AIM OF THE EXERCISE: Retype, exactly as they stand, the lines from the start of the data to the line that contains "[34,51,46,63] If ->", both ends included. Leave the pictures out.

(Edit tracking data)
>>>>>

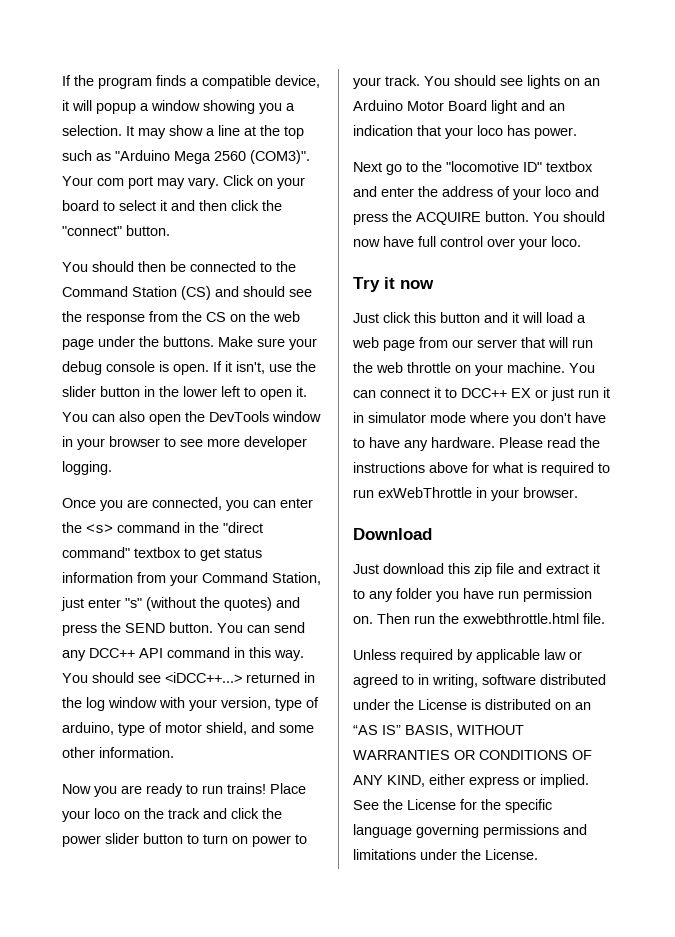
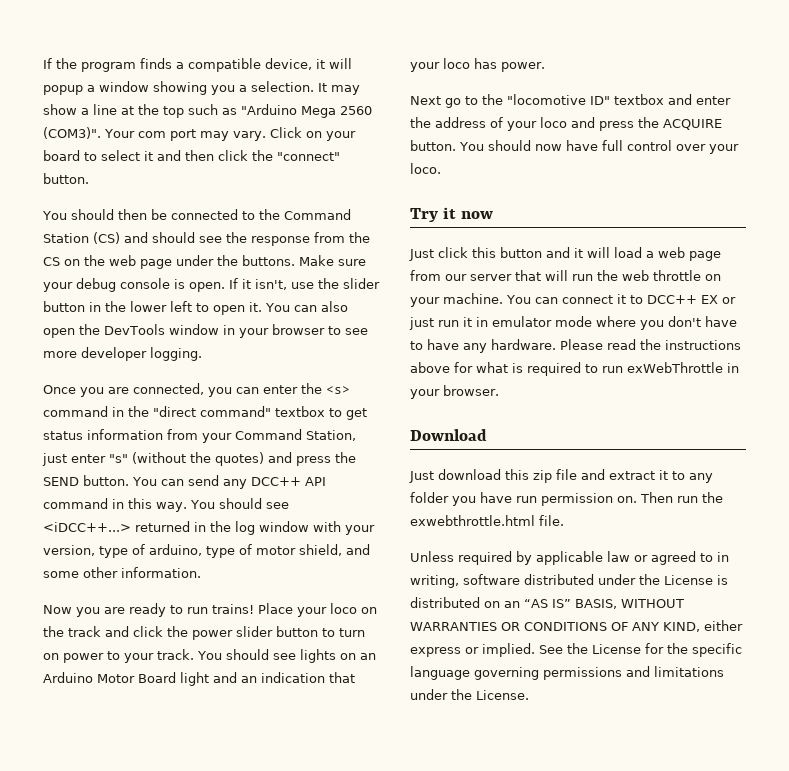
[368,412,426,423] simulator -> [492,316,552,327] emulator

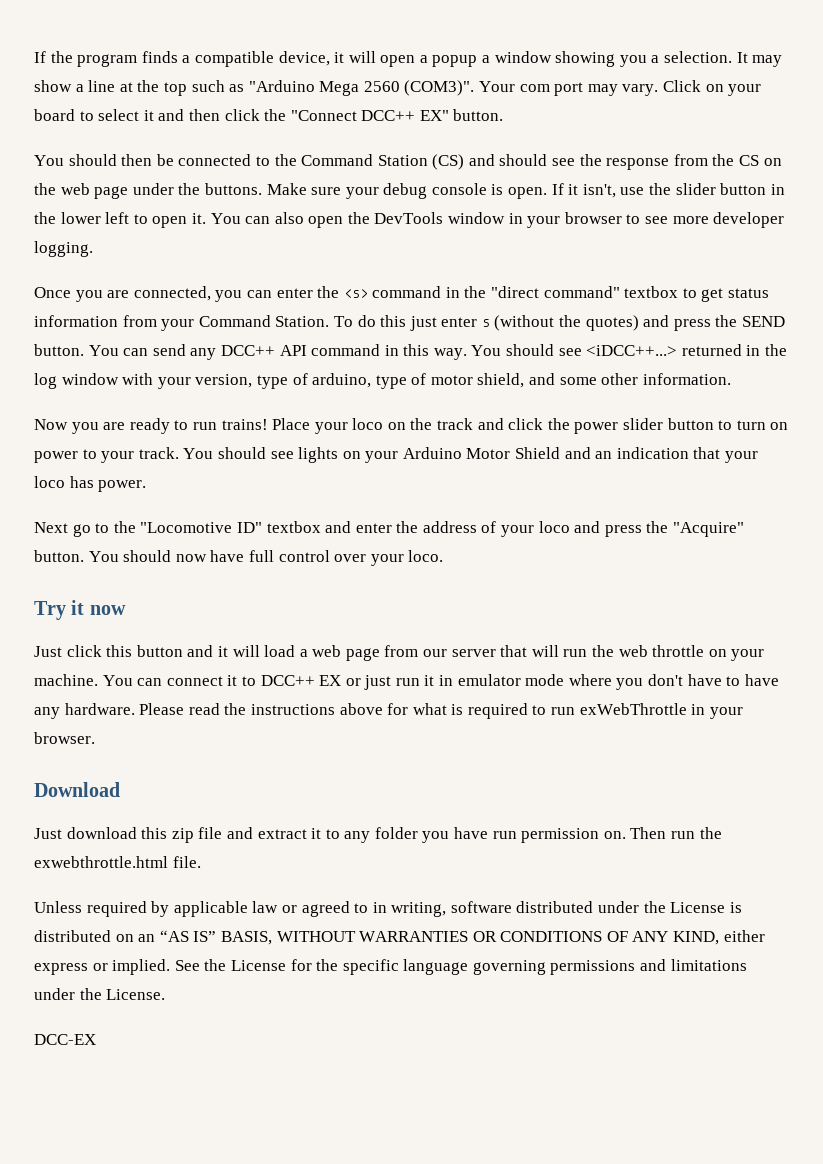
(352, 63) none -> [380,55,428,67] open a
[277,152,340,161] "connect" -> [290,110,449,121] "Connect DCC++ EX"
[306,430,356,441] Station, -> [275,315,407,327] Station. To do this
[109,454,128,463] "s" -> [481,319,490,327] s
[359,653,376,660] an -> [365,451,399,463] your
[138,672,209,686] Board light -> [515,447,561,459] Shield
[507,94,586,105] "locomotive -> [140,522,233,533] "Locomotive
[663,119,722,130] ACQUIRE -> [673,522,745,537] "Acquire"
(529, 695) none -> [34,1034,96,1045] // DCC-EX

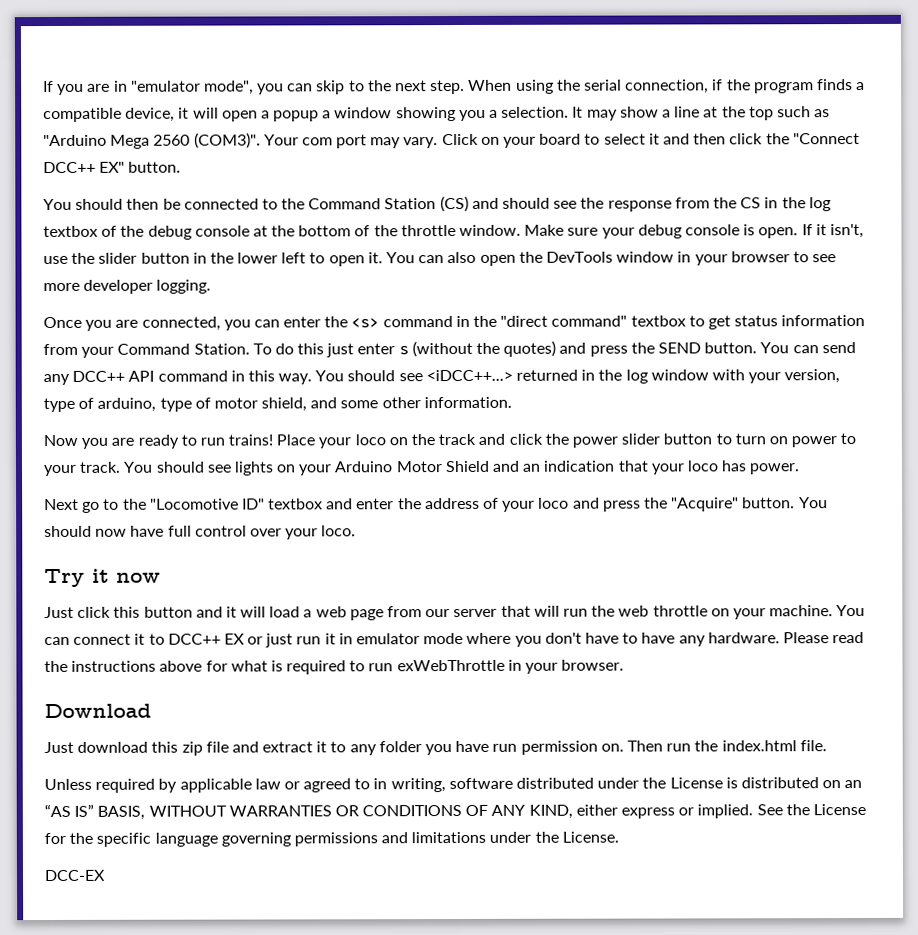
[34,51,46,63] If -> [43,79,724,95] If you are in "emulator mode", you can skip to the next step. When using the serial connection, if
[763,158,782,166] [34,183,262,199] on the web page under the buttons. -> [764,197,831,212] [43,224,522,240] in the log textbox of the debug console at the bottom of the throttle window.
[34,856,168,868] exwebthrottle.html -> [721,740,797,752] index.html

<<<<<

WRITTEN REPLY:
[368,412,426,423] simulator -> [492,316,552,327] emulator

(352, 63) none -> [380,55,428,67] open a
[277,152,340,161] "connect" -> [290,110,449,121] "Connect DCC++ EX"
[306,430,356,441] Station, -> [275,315,407,327] Station. To do this
[109,454,128,463] "s" -> [481,319,490,327] s
[359,653,376,660] an -> [365,451,399,463] your
[138,672,209,686] Board light -> [515,447,561,459] Shield
[507,94,586,105] "locomotive -> [140,522,233,533] "Locomotive
[663,119,722,130] ACQUIRE -> [673,522,745,537] "Acquire"
(529, 695) none -> [34,1034,96,1045] // DCC-EX

[34,51,46,63] If -> [43,79,724,95] If you are in "emulator mode", you can skip to the next step. When using the serial connection, if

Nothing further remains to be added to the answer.